Die Seite wurde mit Joomla erstellt jedoch kommen wir da nicht weiter.
Mein Freund, der mir hilft, kann CSS, HTML und ich denke auch Java.

Danke sagt

Udo- der Schnarcher-


_Sollte ich hier nicht richtig sein, bitte nicht schimpfen, dachte halt mit einen Script geht das_.


----------



## Chumper (27. Juli 2009)

Wo tauscht sich da denn ein Banner?

Sicherlich kann man das machen, dafür ist nur ein wenig Javascript nötig.

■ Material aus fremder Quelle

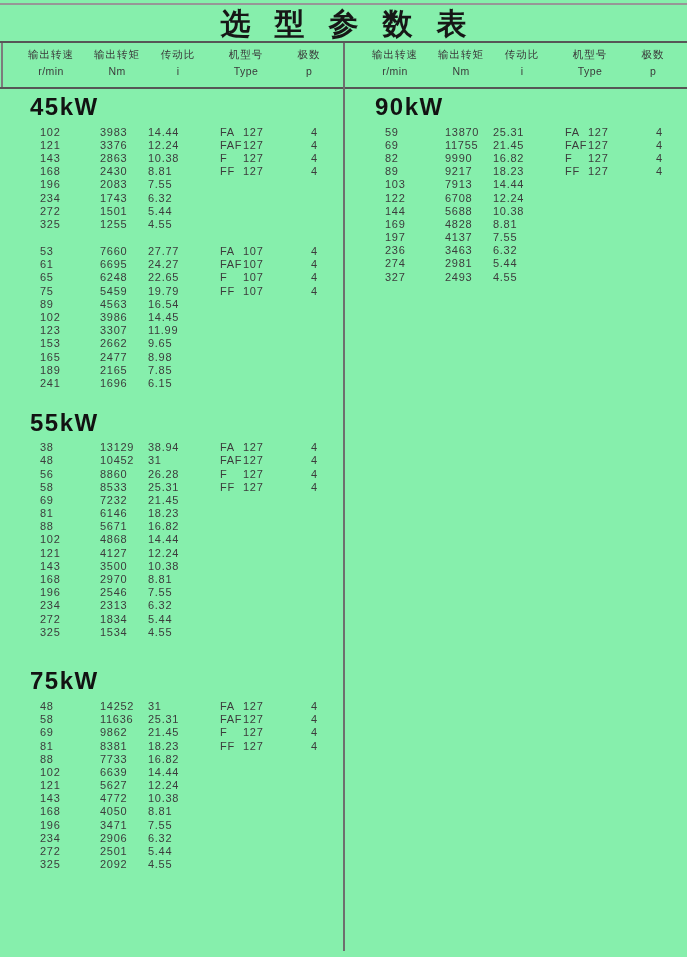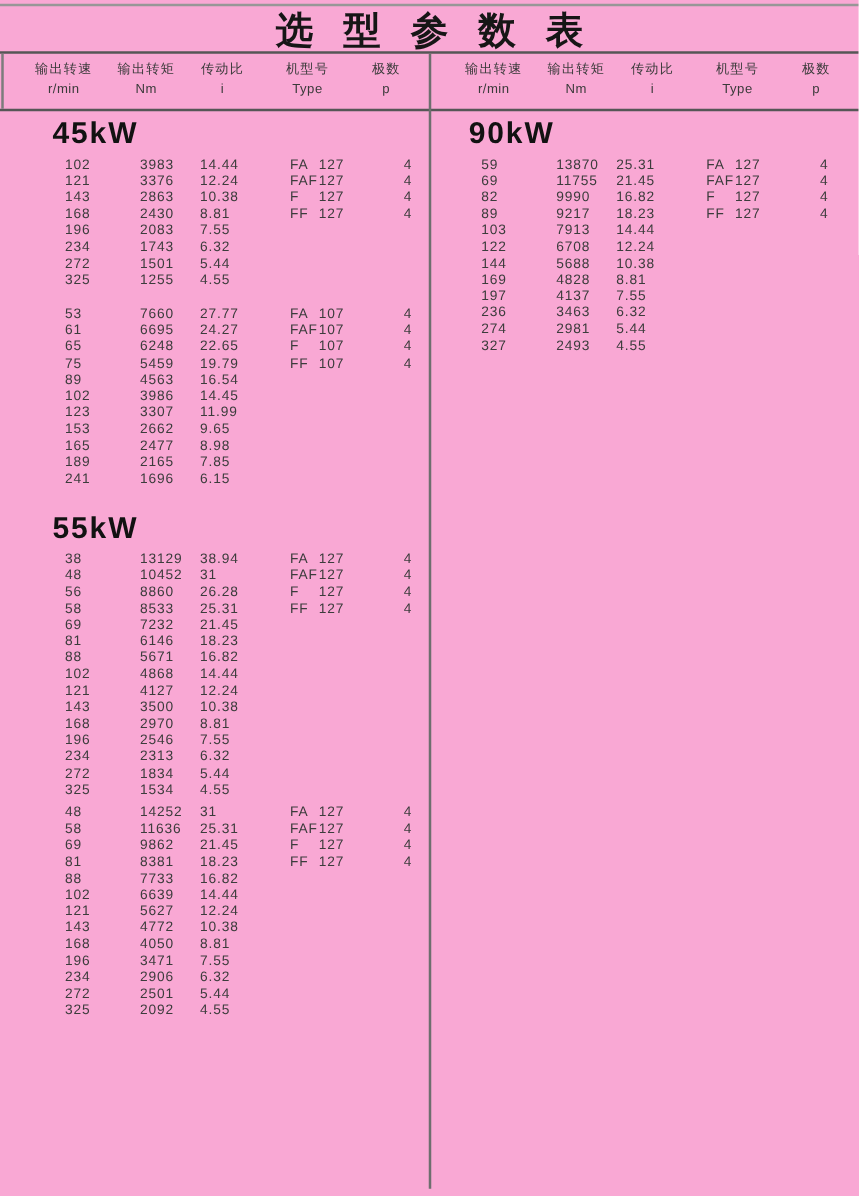--- a/index.html
+++ b/index.html
@@ -1,19 +1,19 @@
 <!DOCTYPE html>
 <html><head>
 <meta charset="utf-8">
 <style>
   html, body { margin: 0; padding: 0; background: #ffffff; }
   .page {
     position: relative;
     width: 687px; height: 957px;
-    background: #f9a8d4;
+    background: #86efac;
     font-family: "Liberation Sans", "DejaVu Sans", sans-serif;
     color: #3c3c3c;
     overflow: hidden;
   }
   .rule { position: absolute; left: 0; width: 687px; }
   .top-rule    { top: 3px;  height: 2px; background: #979797; }
   .title-rule  { top: 41px; height: 2px; background: #565656; }
   .header-rule { top: 87px; height: 2px; background: #565656; }
   .doc-title {
     position: absolute; top: 4px; left: 0; width: 687px;
@@ -30,21 +30,21 @@
   .hcol { position: absolute; top: 0; transform: translateX(-50%); text-align: center; white-space: nowrap; }
   .hcol .zh   { display: block; font-size: 10.5px; letter-spacing: 1px; color: #3a3a3a; }
   .hcol .unit { display: block; font-size: 10.5px; margin-top: 3px; color: #3a3a3a; letter-spacing: 0.4px; }
   .hc-speed  { left: 51px; }
   .hc-torque { left: 117px; }
   .hc-ratio  { left: 178px; }
   .hc-model  { left: 246px; }
   .hc-poles  { left: 309px; }
 
   .column { position: absolute; top: 89px; width: 343px; }
-  .col-left  { left: 12px; }
+  .col-left  { left: 0; }
   .col-right { left: 345px; }
 
   .section-title {
     margin: 5px 0 0 30px;
     font-size: 24px; font-weight: 800; color: #121212;
     letter-spacing: 1.5px; line-height: 26px;
   }
   .col-left .section:nth-child(2) .section-title { margin-top: 20px; }
   .col-left .section:nth-child(3) .section-title { margin-top: 30px; }
 
@@ -466,20 +466,21 @@
             <div class="cell c-torque">1534</div>
             <div class="cell c-ratio">4.55</div>
             <div class="cell c-model"></div>
             <div class="cell c-size"></div>
             <div class="cell c-gap"></div>
             <div class="cell c-poles"></div>
           </div>
         </div>
       </div>
       <div class="section">
+        <div class="section-title">75kW</div>
         <div class="block">
           <div class="row">
             <div class="cell c-pad"></div>
             <div class="cell c-speed">48</div>
             <div class="cell c-torque">14252</div>
             <div class="cell c-ratio">31</div>
             <div class="cell c-model">FA</div>
             <div class="cell c-size">127</div>
             <div class="cell c-gap"></div>
             <div class="cell c-poles">4</div>

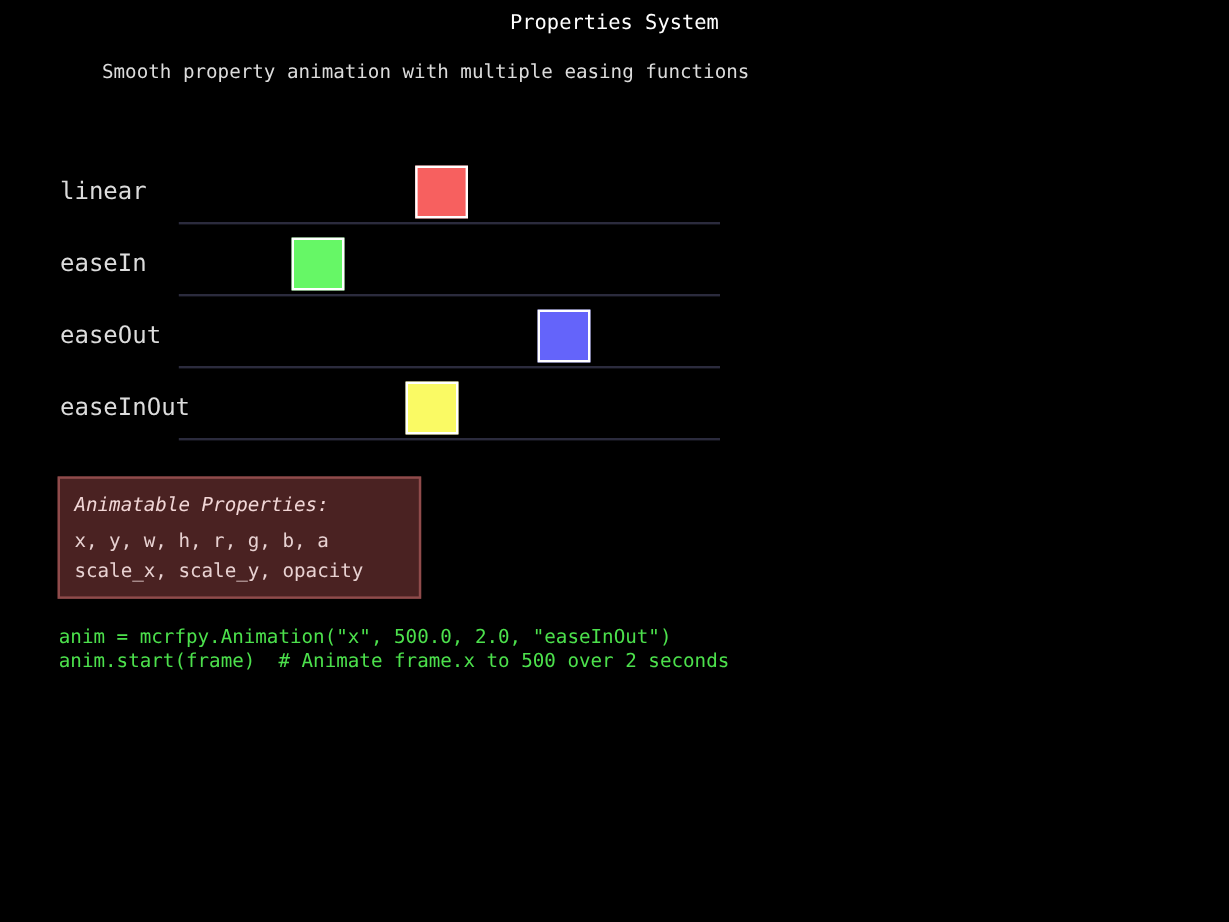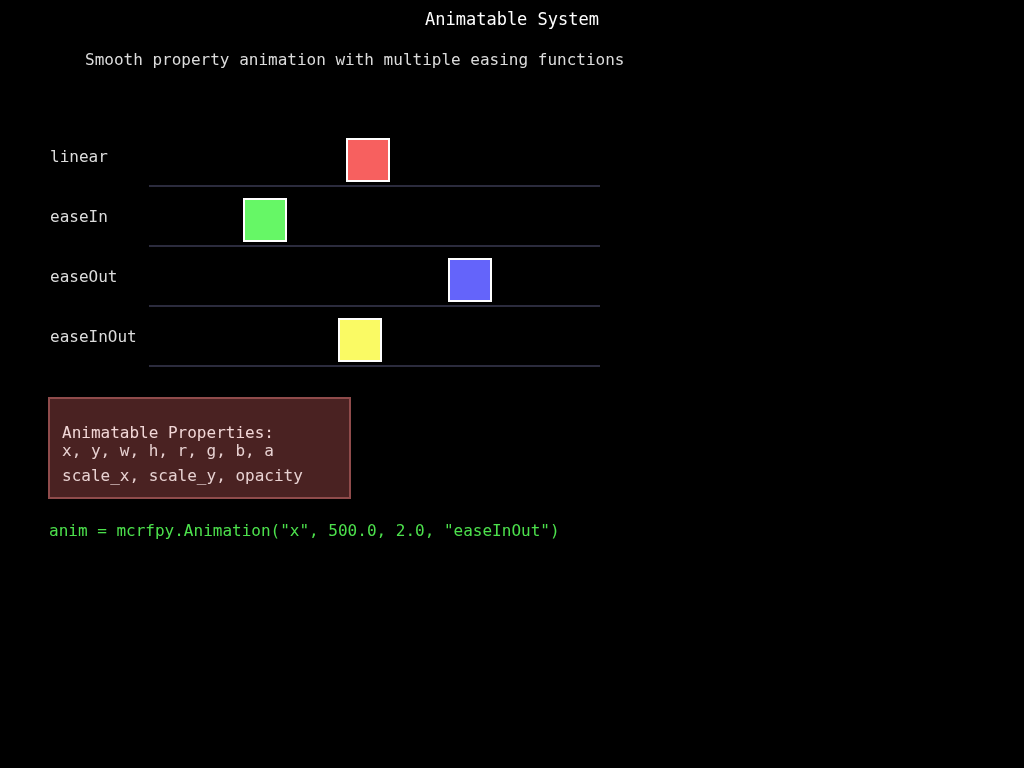--- a/index.html
+++ b/index.html
@@ -49,21 +49,21 @@
   .track {
     position: absolute;
     left: 0;
     width: 1024px;
     height: 60px;
   }
   .track-label {
     position: absolute;
     left: 50px;
     color: #dcdcdc;
-    font-size: 16px;
+    font-size: 20px;
     white-space: pre;
   }
   .track-line {
     position: absolute;
     left: 149px;
     width: 451px;
     height: 2px;
     background: #2b2b3d;
   }
   .anim-box {
@@ -81,24 +81,25 @@
     top: 397px;
     width: 303px;
     height: 102px;
     background: #4a2222;
     border: 2px solid #8f4b4b;
     box-sizing: border-box;
   }
   .props-title {
     position: absolute;
     left: 12px;
-    top: 24px;
+    top: 12px;
     color: #f2d7d7;
     font-size: 16px;
     white-space: pre;
+    font-style: italic;
   }
   .props-line {
     position: absolute;
     left: 12px;
     color: #e8d2d2;
     font-size: 16px;
     white-space: pre;
     text-align: center;
   }
   .props-line.l1 { top: 42px; }
@@ -115,21 +116,21 @@
     font-size: 16px;
     line-height: 20px;
     white-space: pre;
   }
 </style>
 </head>
 <body>
 
 <div id="stage" style="background: rgb(0, 0, 0);">
 
-  <div class="title" style="color: rgb(255, 255, 255);">Animatable System</div>
+  <div class="title" style="color: rgb(255, 255, 255);">Properties System</div>
   <div class="subtitle" style="color: rgb(220, 220, 220); margin-left: 36px;">Smooth property animation with multiple easing functions</div>
 
   <div class="track">
     <div class="track-label" style="top: 147px; color: rgb(220, 220, 220);">linear</div>
     <div class="track-line" style="top: 185px; background: rgb(43, 43, 61);"></div>
     <div class="anim-box" style="left: 346px; top: 138px; background: rgb(247, 96, 95); border-color: rgb(255, 255, 255);"></div>
   </div>
 
   <div class="track">
     <div class="track-label" style="top: 207px; color: rgb(220, 220, 220);">easeIn</div>
@@ -150,15 +151,16 @@
   </div>
 
   <div class="props-panel" style="background: rgb(74, 34, 34); border-color: rgb(143, 75, 75);">
     <div class="props-title">Animatable Properties:</div>
     <div class="props-line l1">x, y, w, h, r, g, b, a</div>
     <div class="props-line l2">scale_x, scale_y, opacity</div>
   </div>
 
   <div class="code-block">
     <div class="code-line" style="color: rgb(76, 224, 76);">anim = mcrfpy.Animation("x", 500.0, 2.0, "easeInOut")</div>
+    <div class="code-line" style="color: rgb(76, 224, 76);">anim.start(frame)  # Animate frame.x to 500 over 2 seconds</div>
   </div>
 
 </div>
 
 </body></html>

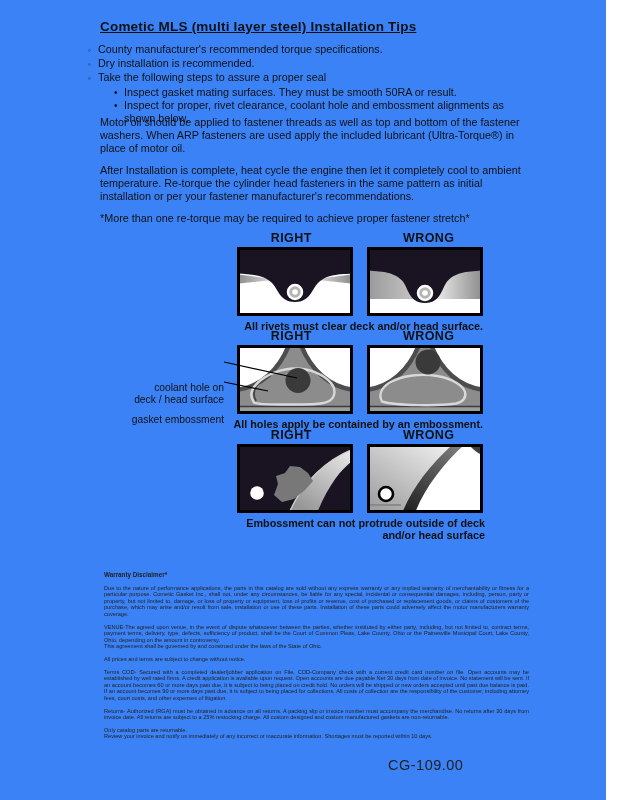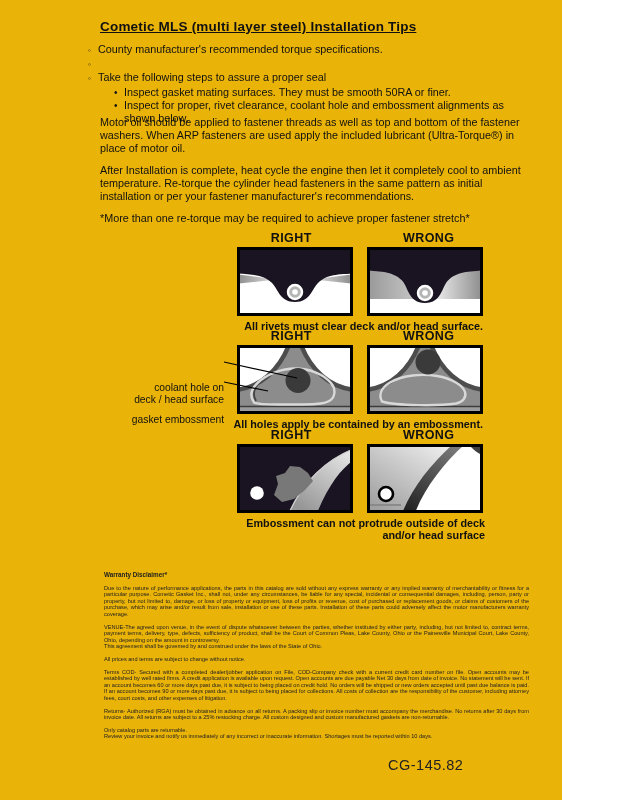--- a/index.html
+++ b/index.html
@@ -1,16 +1,16 @@
 <!DOCTYPE html>
 <html><head>
 <meta charset="utf-8">
 <style>
   html,body{margin:0;padding:0;background:#fff;}
-  .page{position:relative;width:562px;height:800px;background:#eab308;overflow:hidden;
+  .page{position:relative;width:606px;height:800px;background:#3b82f6;overflow:hidden;
         font-family:"Liberation Sans",sans-serif;color:#111;}
   .abs{position:absolute;}
 
   .title{left:100px;top:19px;font-size:13.5px;font-weight:bold;text-decoration:underline;letter-spacing:.2px;}
 
   .bullets{left:88px;top:43px;font-size:10.8px;line-height:13.2px;width:450px;}
   .bullet{display:flex;}
   .bullet .mk{width:10px;flex:0 0 10px;font-size:8px;padding-top:1px;}
   .subbullets{margin-left:26px;}
   .subbullets .mk{font-size:10px;padding-top:0;}
@@ -48,29 +48,30 @@
 
   <div class="abs title">Cometic MLS (multi layer steel) Installation Tips</div>
 
   <div class="abs bullets">
     <div class="bullet">
       <span class="mk">◦</span>
       <span>County manufacturer's recommended torque specifications.</span>
     </div>
     <div class="bullet">
       <span class="mk">◦</span>
+      <span>Dry installation is recommended.</span>
     </div>
     <div class="bullet">
       <span class="mk">◦</span>
       <span>Take the following steps to assure a proper seal</span>
     </div>
     <div class="subbullets">
       <div class="bullet">
         <span class="mk">•</span>
-        <span>Inspect gasket mating surfaces.  They must be smooth 50RA or finer.</span>
+        <span>Inspect gasket mating surfaces.  They must be smooth 50RA or result.</span>
       </div>
       <div class="bullet">
         <span class="mk">•</span>
         <span>Inspect for proper, rivet clearance, coolant hole and embossment alignments as shown below.</span>
       </div>
     </div>
   </div>
 
   <div class="abs diesel">
     <p>Motor oil should be applied to fastener threads as well as top and bottom of the fastener washers. When ARP fasteners are used apply the included lubricant (Ultra-Torque®) in place of motor oil.</p>
@@ -216,15 +217,15 @@
     <p>Due to the nature of performance applications, the parts in this catalog are sold without any express warranty or any implied warranty of merchantability or fitness for a particular purpose.  Cometic Gasket Inc., shall not, under any circumstances, be liable for any special, incidental or consequential damages, including, person, party or property, but not limited to, damage, or loss of property or equipment, loss of profits or revenue, cost of purchased or replacement goods, or claims of customers of the purchase, which may arise and/or result from sale, installation or use of these parts.  Installation of these parts could adversely affect the motor manufacturers warranty coverage.</p>
     <p class="tight">VENUE-The agreed upon venue, in the event of dispute whatsoever between the parties, whether instituted by either party, including, but not limited to, contract terms, payment terms, delivery, type, defects, sufficiency of product, shall be the Court of Common Pleas, Lake County, Ohio or the Painesville Municipal Court, Lake County, Ohio, depending on the amount in controversy.</p>
     <p>This agreement shall be governed by and construed under the laws of the State of Ohio.</p>
     <p>All prices and terms are subject to change without notice.</p>
     <p>Terms COD- Secured with a completed dealer/jobber application on File, COD-Company check with a current credit card number on file.  Open accounts may be established by well rated firms.  A credit application is available upon request.  Open accounts are due payable Net 30 days from date of invoice.  No statement will be sent.  If an account becomes 60 or more days past due, it is subject to being placed on credit hold.  No orders will be shipped or new orders accepted until past due balance is paid.  If an account becomes 90 or more days past due, it is subject to being placed for collections.  All costs of collection are the responsibility of the customer, including attorney fees, court costs, and other expenses of litigation.</p>
     <p>Returns- Authorized (RGA) must be obtained in advance on all returns.  A packing slip or invoice number must accompany the merchandise.  No returns after 30 days from invoice date.  All returns are subject to a 25% restocking charge.  All custom designed and custom manufactured gaskets are non-returnable.</p>
     <p class="tight">Only catalog parts are returnable.</p>
     <p>Review your invoice and notify us immediately of any incorrect or inaccurate information.  Shortages must be reported within 10 days.</p>
   </div>
 
-  <div class="abs pagecode">CG-145.82</div>
+  <div class="abs pagecode">CG-109.00</div>
 
 </div>
 
 </body></html>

So kannst du alle Bilderadressen in einem Javascriptarray ablegen und nach bestimmten Zeiten beim Bild die url wechseln, so entsteht der Eindruck, dass das Bild getauscht wird.


----------



## schnarcher (27. Juli 2009)

Chumper hat gesagt.:


> Wo tauscht sich da denn ein Banner?
> 
> Sicherlich kann man das machen, dafür ist nur ein wenig Javascript nötig.
> 
> So kannst du alle Bilderadressen in einem Javascriptarray ablegen und nach bestimmten Zeiten beim Bild die url wechseln, so entsteht der Eindruck, dass das Bild getauscht wird.



Sorry.
Hab mich sicher falsch ausgedrückt.
Die Banner sind jetzt statisch, also feste.

Sollen aber mal an 1,2,3,4,5 usw. Stelle erscheinen, also abwechselnd und das rechts und links.
(Nicht von rechts nach links)

Kann man hier auch eine Zeitvorgabe machen?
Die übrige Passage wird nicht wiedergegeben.